What all of this means is that the harmful effects of Musk’s influence go beyond policy disagreements one may have with him, and get to the question of whether rational thinking about political, social, and economic issues is even possible in the world he is trying to create.
When it comes to arguing about platforms and media outlets, we usually think in terms of political bias. It is true that the old system at Twitter disadvantaged conservative voices. Historically, the right has tried to build its own media companies and platforms to correct for liberal bias. Fox News emerged after CNN pioneered the 24-hour news format, while more recently sites like Parler and Gab were created as alternatives to the old Twitter. Conservatives within academia similarly call for more ideological diversity and less groupthink in their fields.
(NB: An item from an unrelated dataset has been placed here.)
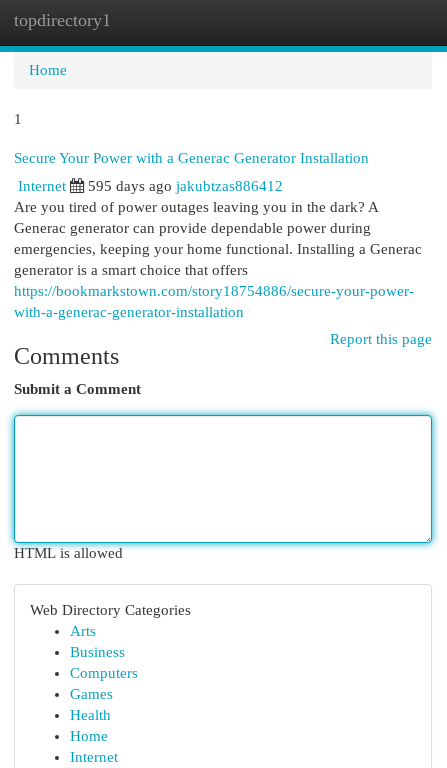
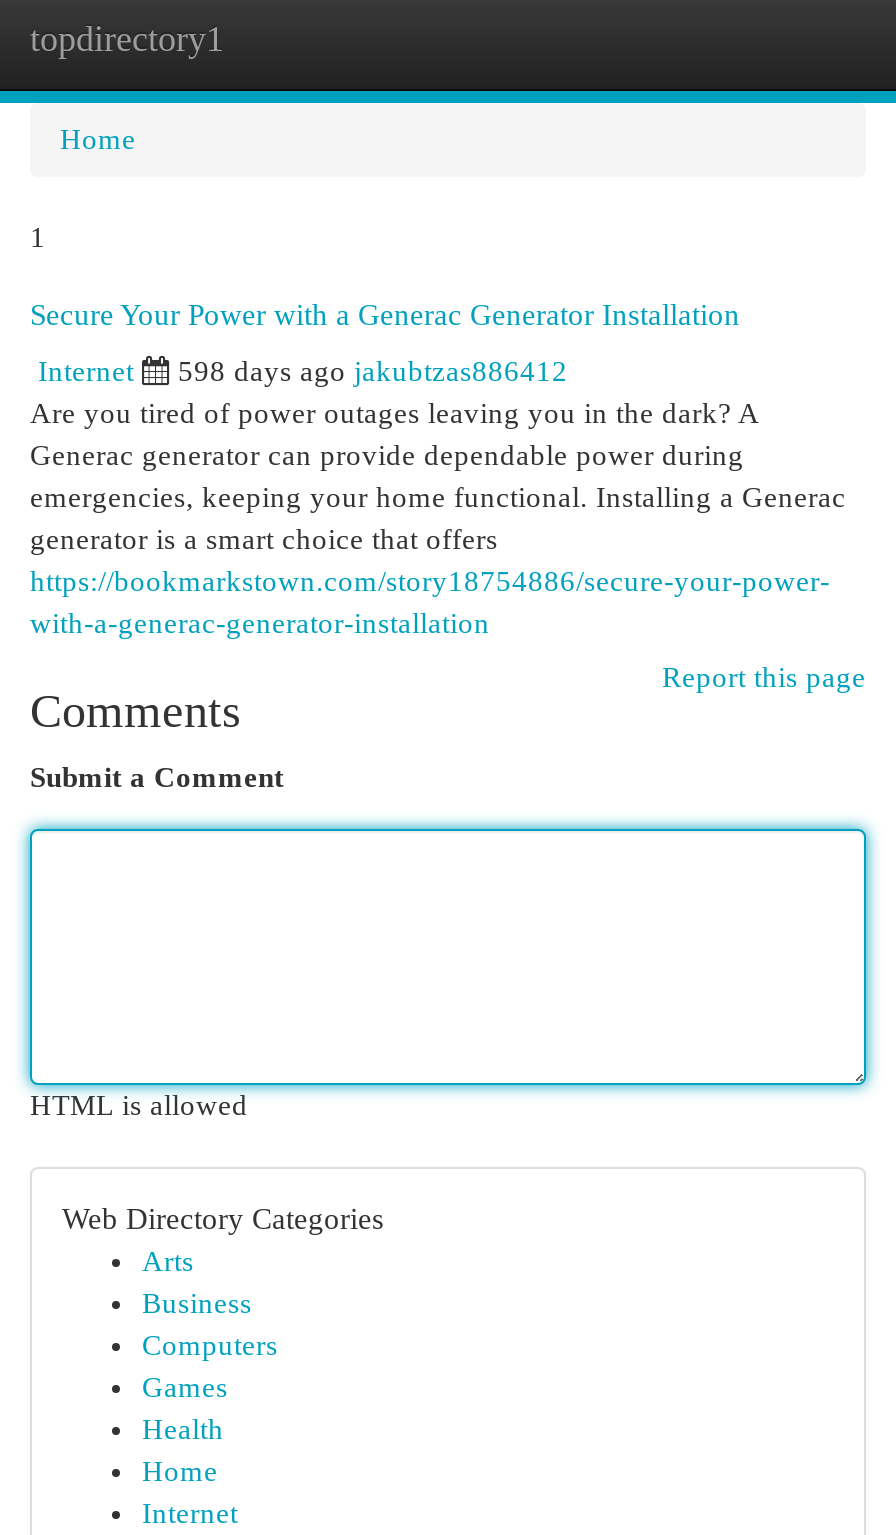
[88,178,283,194] 595 days ago jakubtzas886412 -> [178,355,568,387] 598 days ago jakubtzas886412

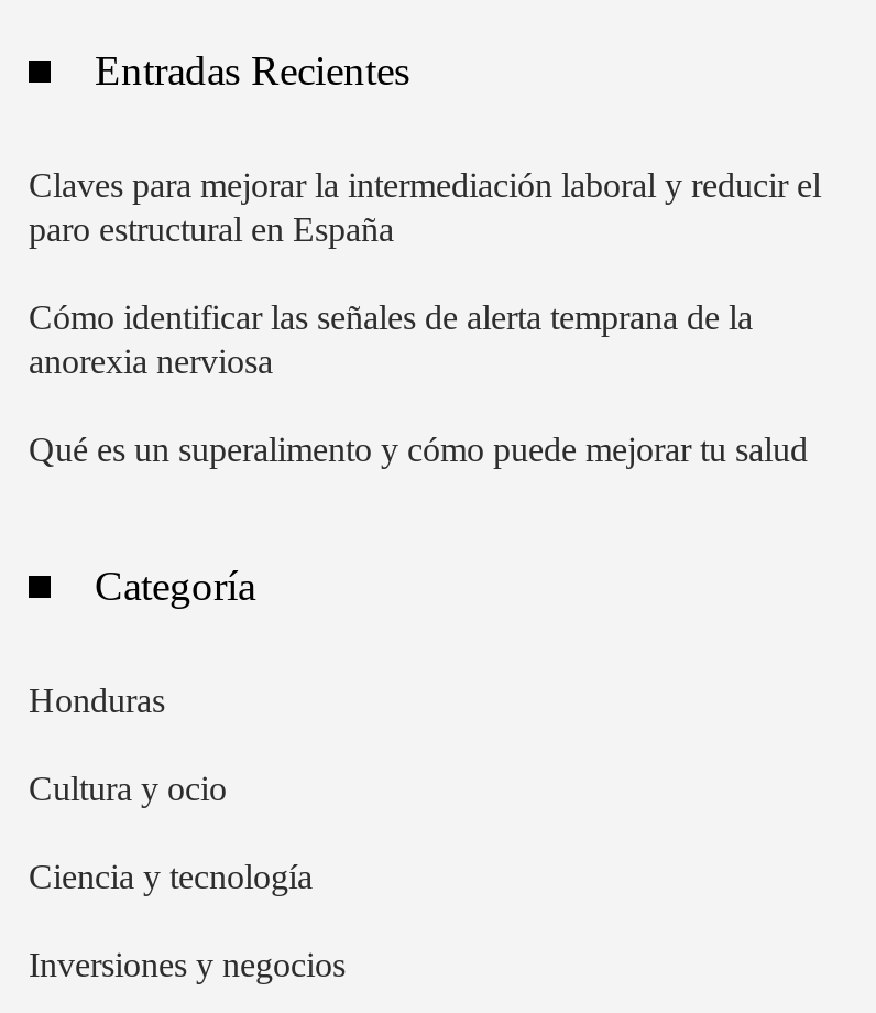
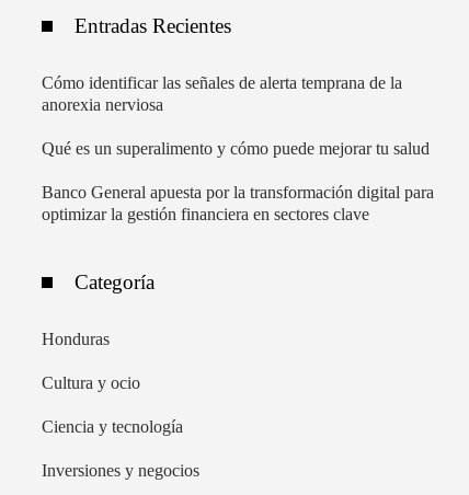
[29,165,821,247] Claves para mejorar la intermediación laboral y reducir el | paro estructural en España -> none
moved [29,297,808,467] -> [42,73,430,158]: Cómo identificar las señales de alerta temprana de la | anorexia nerviosa | Qué es un superalimento y cómo puede mejorar tu salud
none -> [42,183,434,223] Banco General apuesta por la transformación digital para | optimizar la gestión financiera en sectores clave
The underlying premise of these projects is that left-wing news, social science, and analysis should be answered, countered, and perhaps replaced by their right-leaning or more politically neutral equivalents. Yet Musk’s takeover of X and the changes he has made there, along with his personal dominance over the discourse and communication style more generally, are something different. In the past, conservatives and liberals would argue about what books you should read or where you should get your news from. Musk’s rule of X, in contrast, stands in opposition to the idea that anyone should read any news in the first place, or serious work on public policy issues for that matter. This is a war on the human intellect, distinct from and in many ways more sinister than liberal bias or censorship. Musk does not usually suppress knowledge or facts, but denigrates the entire idea that anyone can live in a universe where knowledge or facts matter, and seeks to reduce the prominence of anyone who would be naive enough to think they should.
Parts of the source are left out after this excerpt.